WORK TO COMPLETE >>
Could the records below be restated word for word, without a single picture?

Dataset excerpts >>

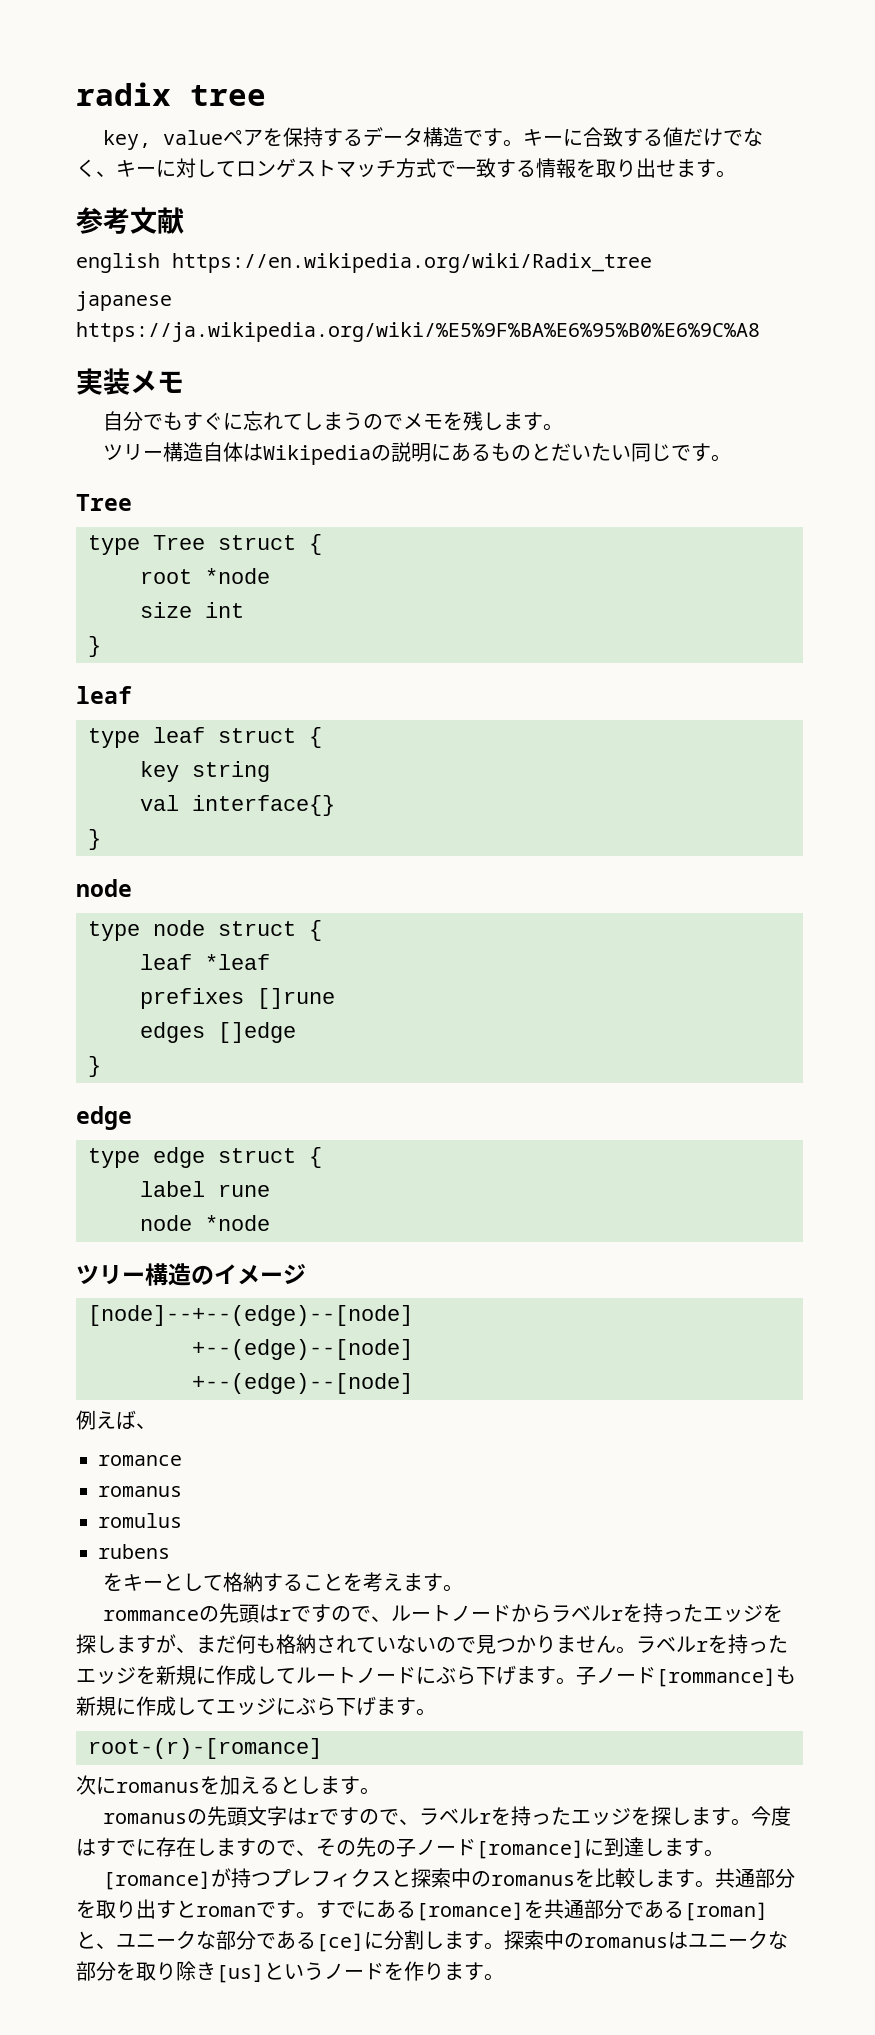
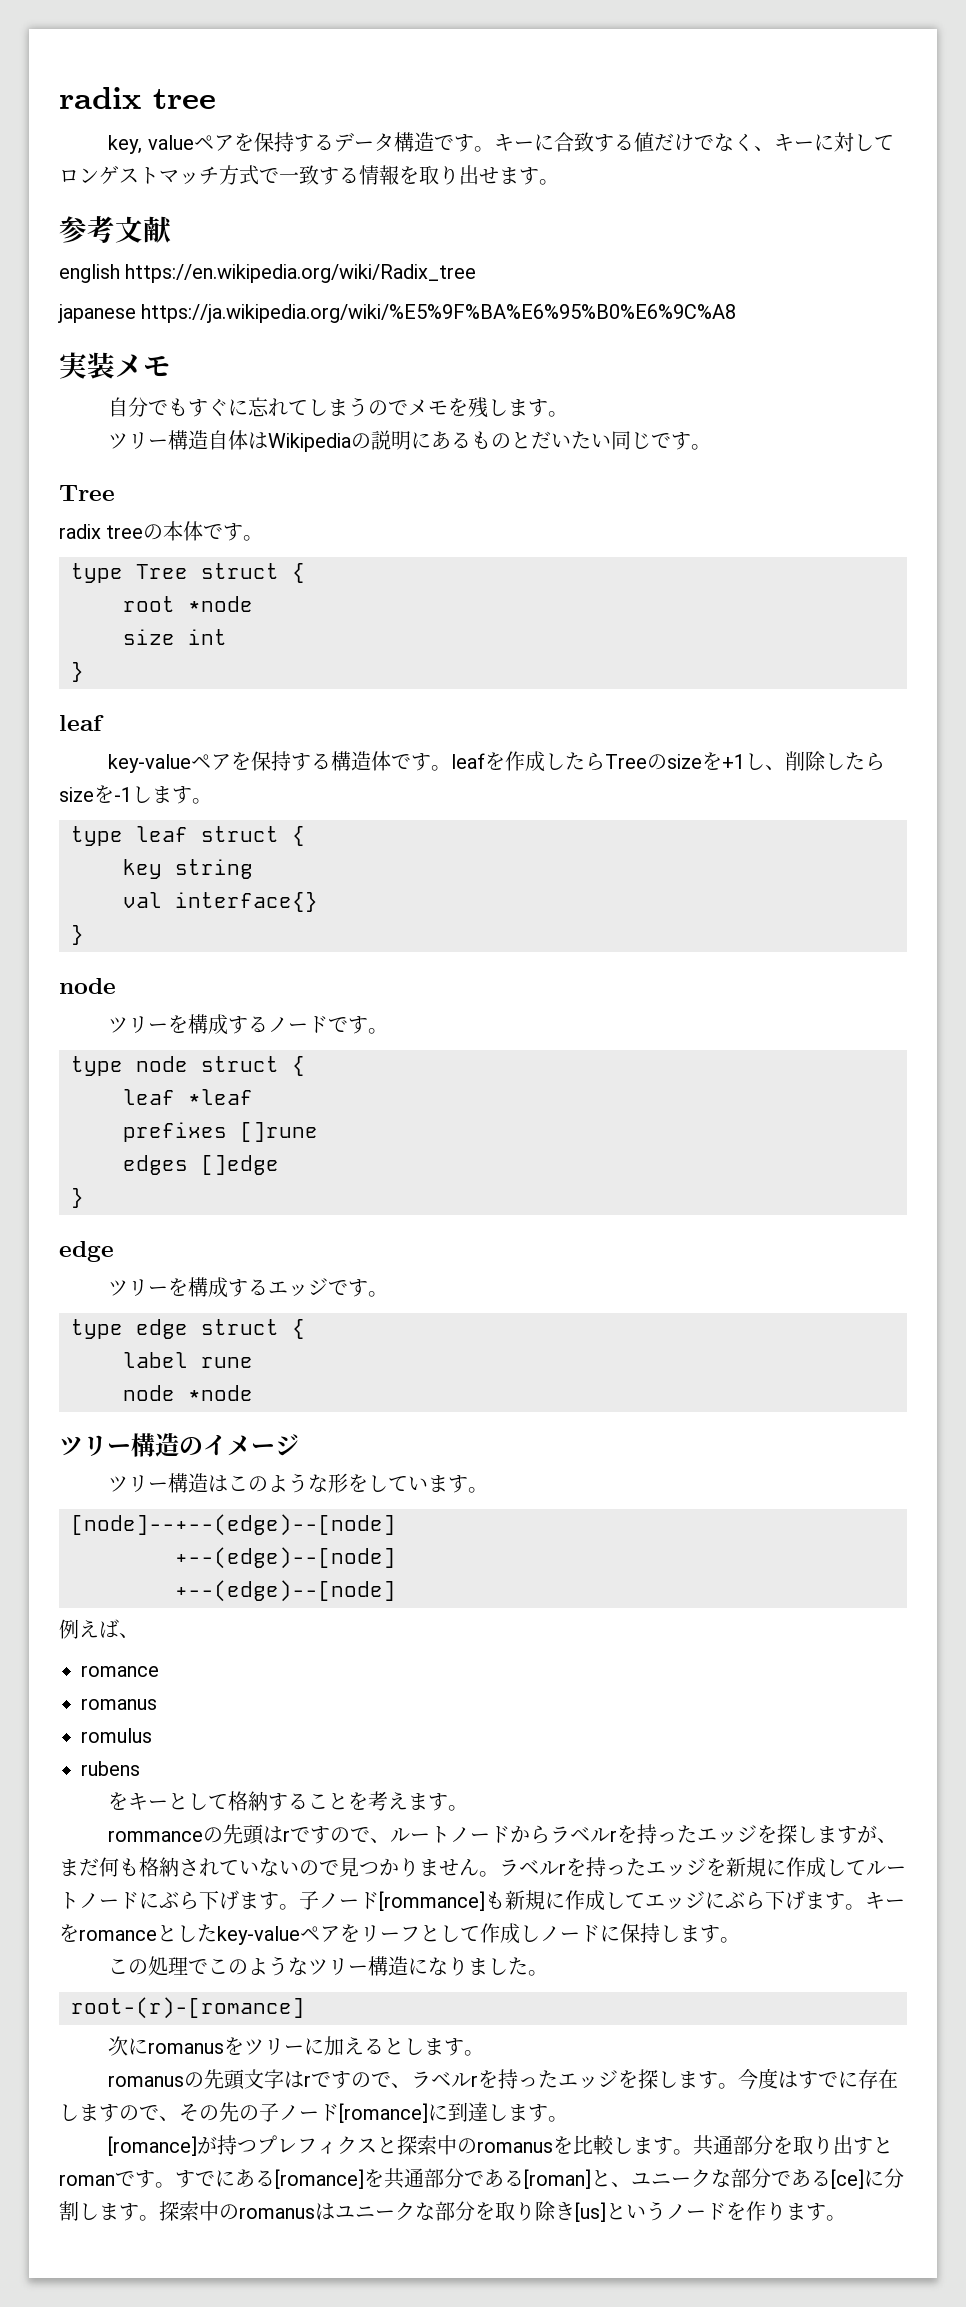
+ radix treeの本体です。
+ key-valueペアを保持する構造体です。leafを作成したらTreeのsizeを+1し、削除したらsizeを-1します。
+ ツリーを構成するノードです。
+ ツリーを構成するエッジです。
+ ツリー構造はこのような形をしています。
+ キーをromanceとしたkey-valueペアをリーフとして作成しノードに保持します。
+ この処理でこのようなツリー構造になりました。
- 次にromanusを加えるとします。
+ 次にromanusをツリーに加えるとします。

PROBLEM SOLUTION >>
+ radix treeの本体です。
+ key-valueペアを保持する構造体です。leafを作成したらTreeのsizeを+1し、削除したらsizeを-1します。
+ ツリーを構成するノードです。
+ ツリーを構成するエッジです。
+ ツリー構造はこのような形をしています。
+ キーをromanceとしたkey-valueペアをリーフとして作成しノードに保持します。
+ この処理でこのようなツリー構造になりました。
- 次にromanusを加えるとします。
+ 次にromanusをツリーに加えるとします。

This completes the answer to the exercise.